Only the lines from the start of the data to the line containing "Reemplaza el archivo", both included, should be output, exactly and without pictures.

[Material provided — start]

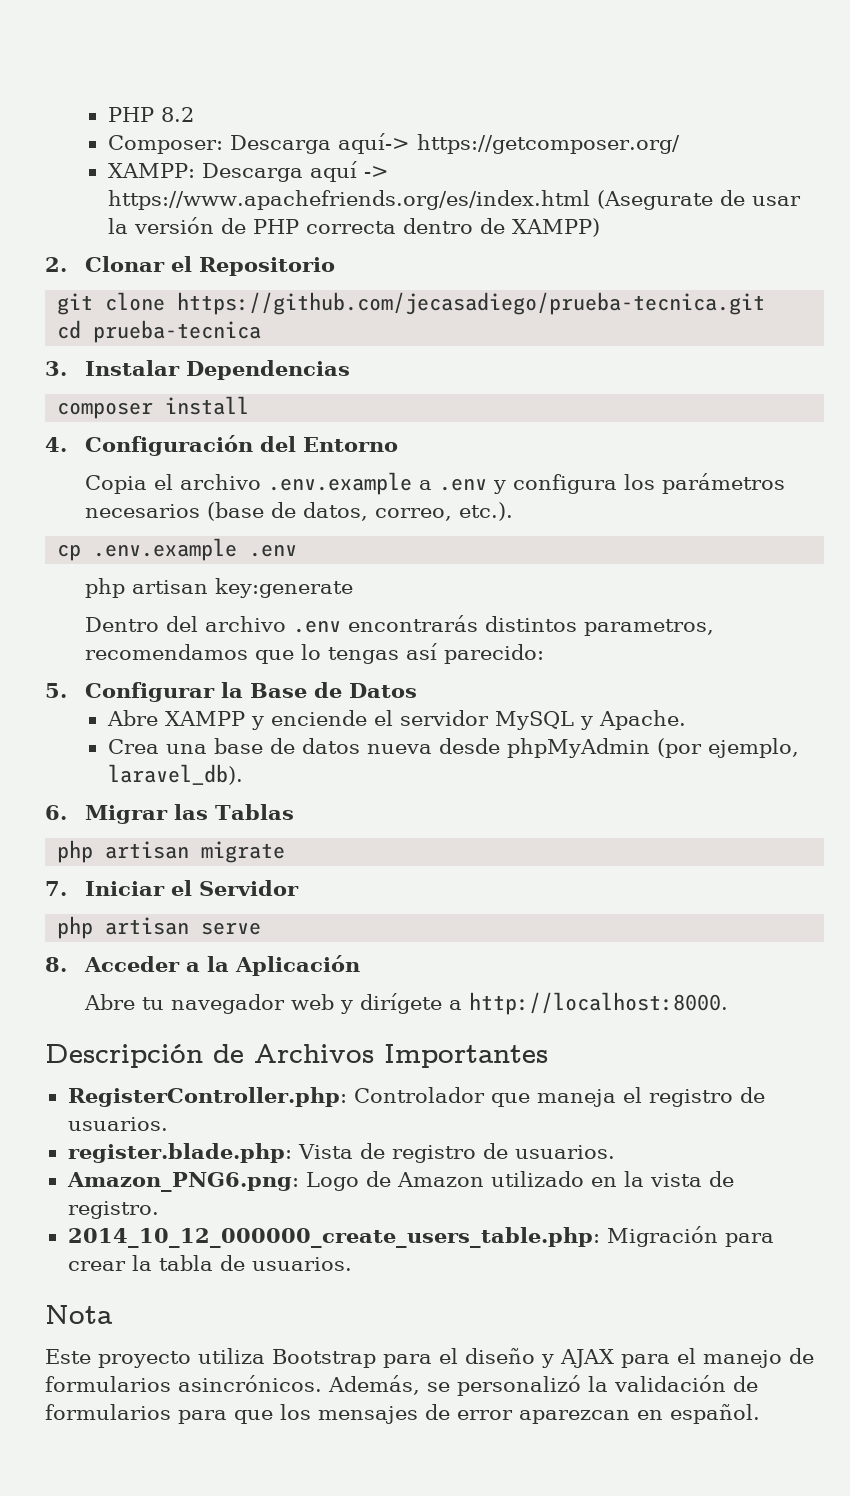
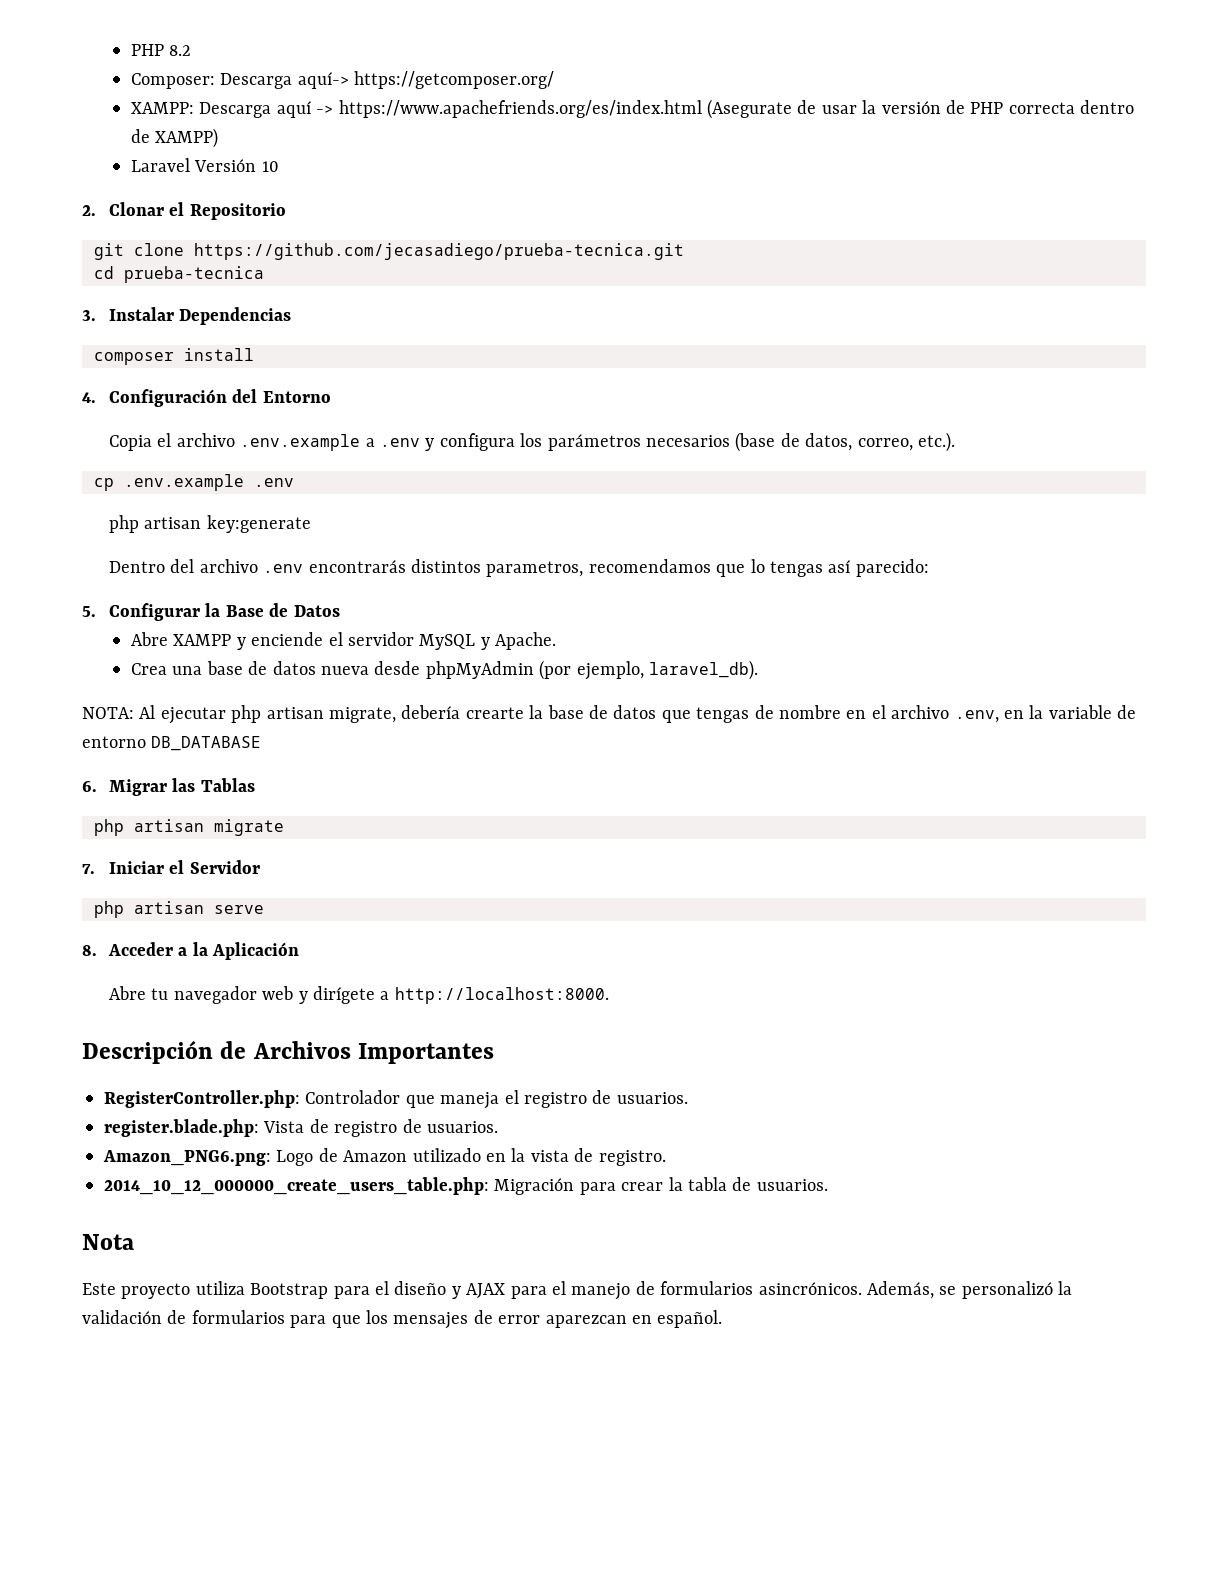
+ Laravel Versión 10
+ NOTA: Al ejecutar php artisan migrate, debería crearte la base de datos que tengas de nombre en el archivo .env, en la variable de entorno DB_DATABASE

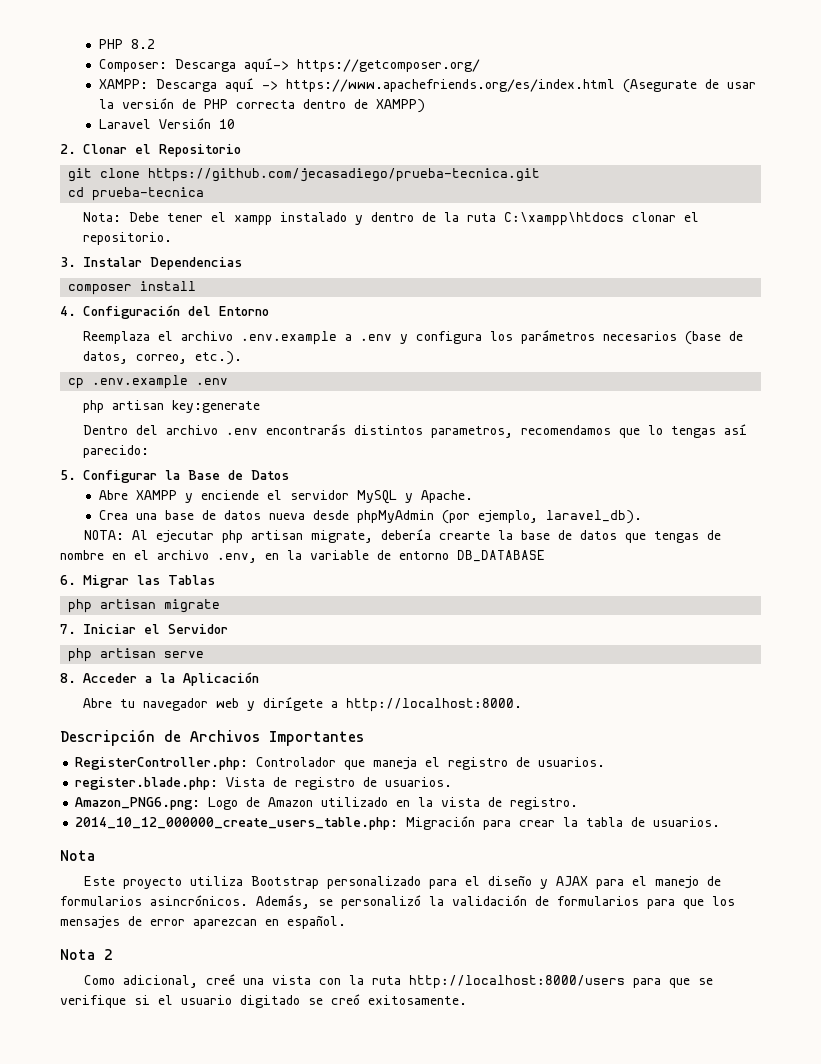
+ Nota: Debe tener el xampp instalado y dentro de la ruta C:\xampp\htdocs clonar el repositorio.
- Copia el archivo .env.example a .env y configura los parámetros necesarios (base de datos, correo, etc.).
+ Reemplaza el archivo .env.example a .env y configura los parámetros necesarios (base de datos, correo, etc.).
- Este proyecto utiliza Bootstrap para el diseño y AJAX para el manejo de formularios asincrónicos.
+ Este proyecto utiliza Bootstrap personalizado para el diseño y AJAX para el manejo de formularios asincrónicos.
+ Nota 2
+ Como adicional, creé una vista con la ruta http://localhost:8000/users para que se verifique si el usuario digitado se creó exitosamente.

[Material provided — finish]

▶ [Solution to this problem]:
+ Laravel Versión 10
+ NOTA: Al ejecutar php artisan migrate, debería crearte la base de datos que tengas de nombre en el archivo .env, en la variable de entorno DB_DATABASE

+ Nota: Debe tener el xampp instalado y dentro de la ruta C:\xampp\htdocs clonar el repositorio.
- Copia el archivo .env.example a .env y configura los parámetros necesarios (base de datos, correo, etc.).
+ Reemplaza el archivo .env.example a .env y configura los parámetros necesarios (base de datos, correo, etc.).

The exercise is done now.